Stored records
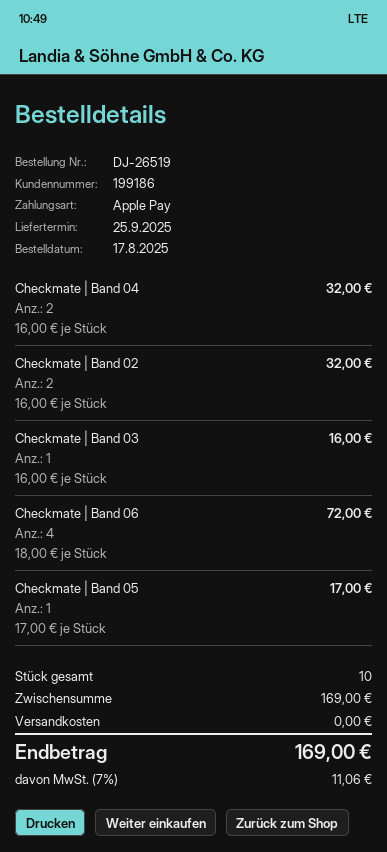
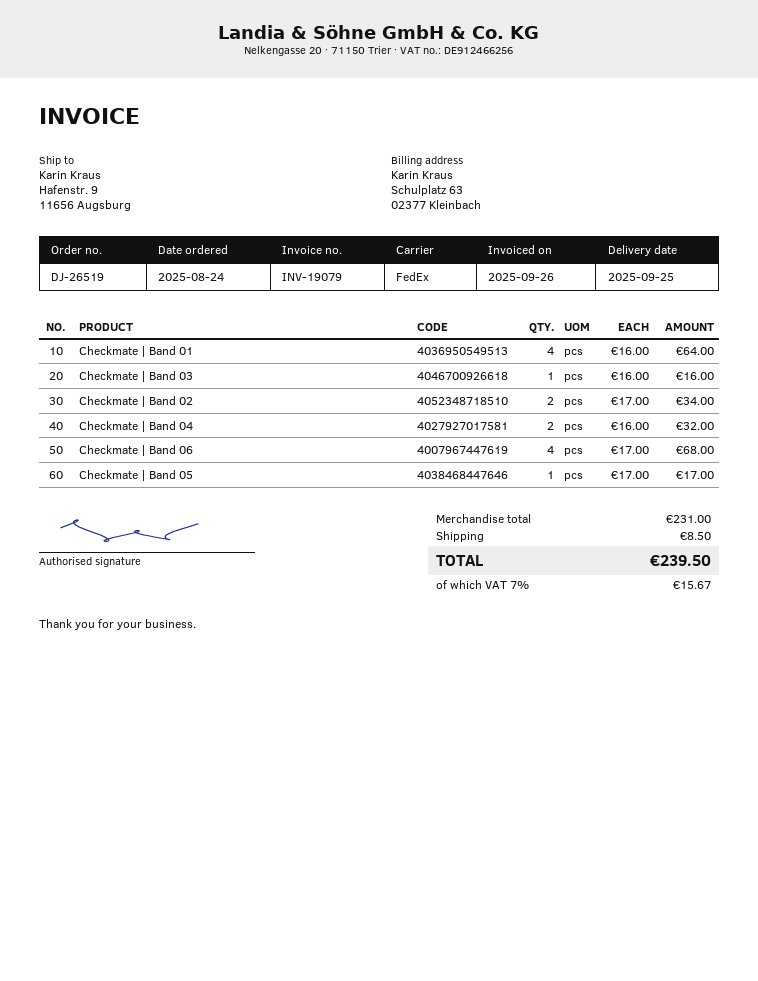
order date: 2025-08-17 -> 2025-08-24
Checkmate | Band 02: 2 x 16.00 = 32.00 -> 2 x 17.00 = 34.00
Checkmate | Band 06: 4 x 18.00 = 72.00 -> 4 x 17.00 = 68.00
Checkmate | Band 01: none -> 4 x 16.00 = 64.00
subtotal: 169.00 -> 231.00
shipping: 0.00 -> 8.50
tax: 7% = 11.06 -> 7% = 15.67
total: 169.00 -> 239.50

[WORK TO BE COMPLETED]
Going from the line that has "shipping: 0.00 -> 8.50" through the last line of the entries, retype each line exactly as given and add nothing.

[OUTPUT OF THE TASK]
shipping: 0.00 -> 8.50
tax: 7% = 11.06 -> 7% = 15.67
total: 169.00 -> 239.50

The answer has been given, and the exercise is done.